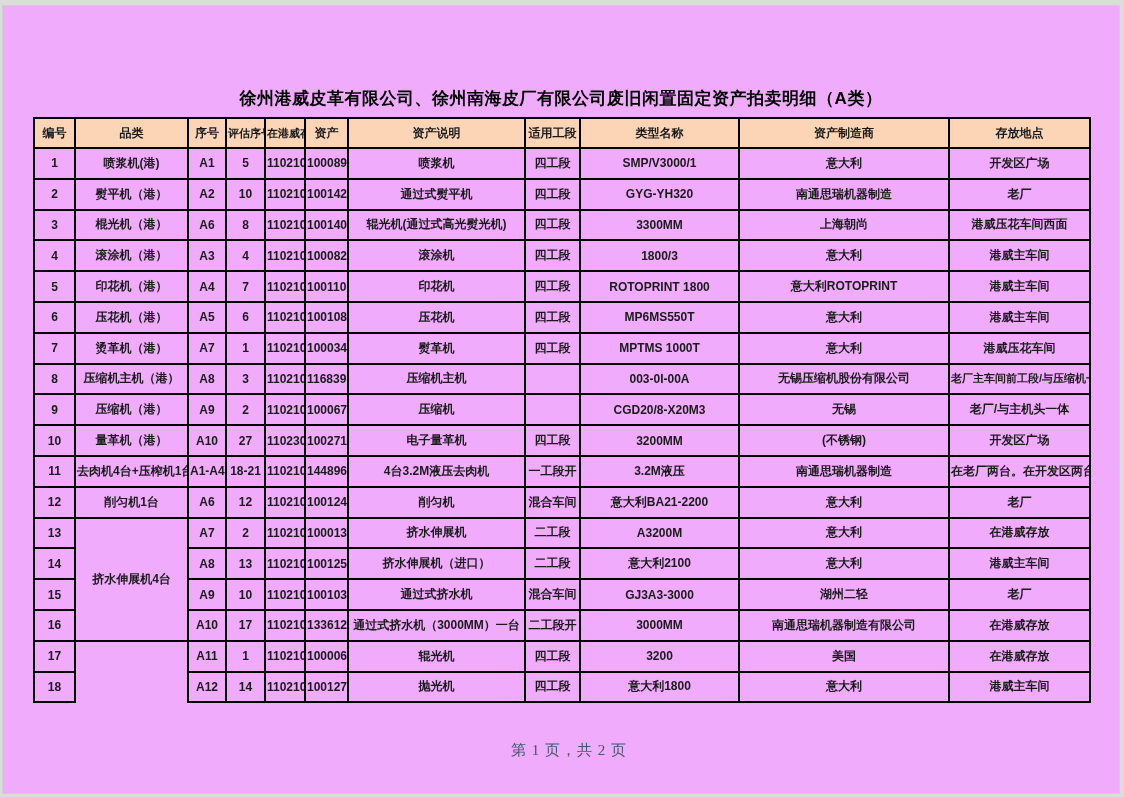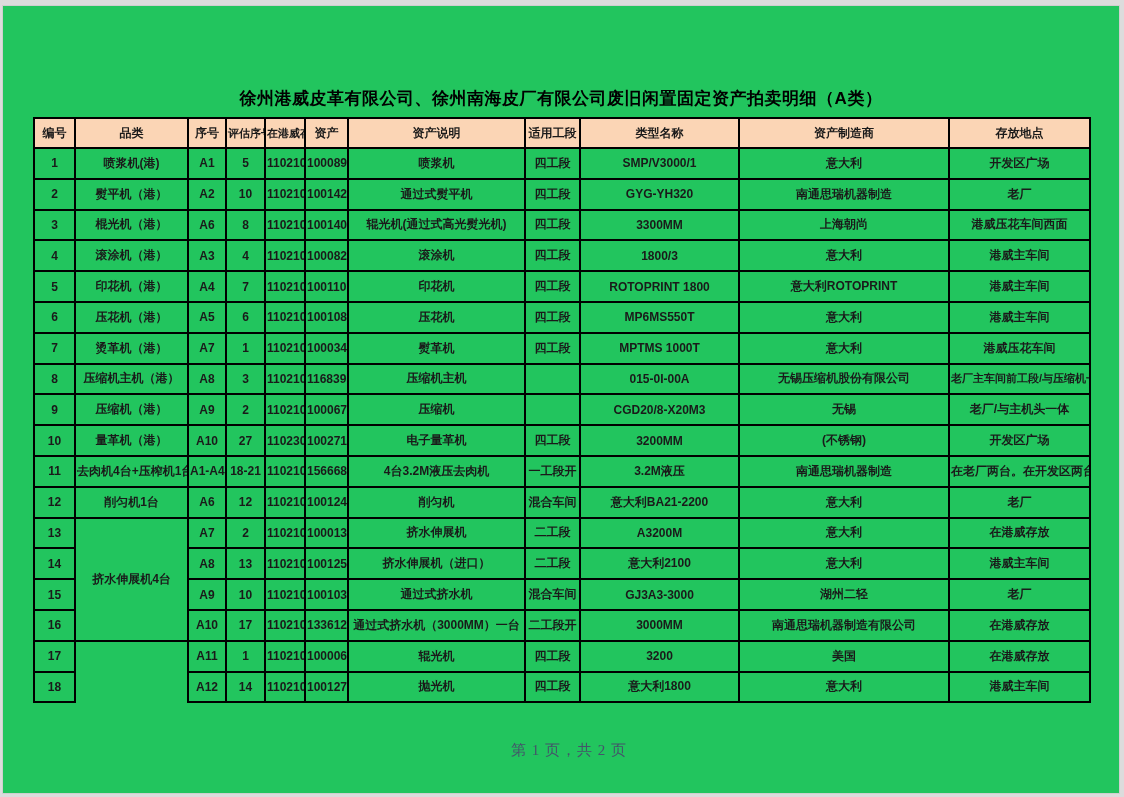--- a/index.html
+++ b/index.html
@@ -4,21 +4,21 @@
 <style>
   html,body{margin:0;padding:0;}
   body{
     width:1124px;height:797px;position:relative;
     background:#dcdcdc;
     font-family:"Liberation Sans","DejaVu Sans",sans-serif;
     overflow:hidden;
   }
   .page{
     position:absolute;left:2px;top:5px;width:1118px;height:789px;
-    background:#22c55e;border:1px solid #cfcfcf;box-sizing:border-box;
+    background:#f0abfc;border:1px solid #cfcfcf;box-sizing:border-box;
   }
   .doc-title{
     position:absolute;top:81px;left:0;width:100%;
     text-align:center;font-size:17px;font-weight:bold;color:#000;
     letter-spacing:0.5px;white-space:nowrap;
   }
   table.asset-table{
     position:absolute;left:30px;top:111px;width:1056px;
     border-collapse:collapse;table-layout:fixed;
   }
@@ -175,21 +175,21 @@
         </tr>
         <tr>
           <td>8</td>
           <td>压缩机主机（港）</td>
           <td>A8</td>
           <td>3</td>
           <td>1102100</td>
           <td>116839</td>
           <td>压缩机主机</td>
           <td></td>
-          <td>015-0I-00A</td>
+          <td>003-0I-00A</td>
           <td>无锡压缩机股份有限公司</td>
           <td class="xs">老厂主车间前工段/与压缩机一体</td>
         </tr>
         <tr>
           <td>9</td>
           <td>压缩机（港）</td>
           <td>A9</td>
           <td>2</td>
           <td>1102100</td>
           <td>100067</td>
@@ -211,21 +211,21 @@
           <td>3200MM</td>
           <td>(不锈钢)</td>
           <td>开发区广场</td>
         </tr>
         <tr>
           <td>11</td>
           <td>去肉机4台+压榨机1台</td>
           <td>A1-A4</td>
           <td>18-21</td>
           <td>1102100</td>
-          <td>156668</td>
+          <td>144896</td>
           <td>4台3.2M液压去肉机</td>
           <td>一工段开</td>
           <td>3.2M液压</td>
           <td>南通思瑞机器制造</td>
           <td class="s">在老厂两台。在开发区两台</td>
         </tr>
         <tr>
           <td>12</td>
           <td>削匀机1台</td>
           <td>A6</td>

———

» **Work instructions**
Across the entries, each line containing the word "cfcfcf" is to be counted once; the total alone is to be given.

» **Response box**
2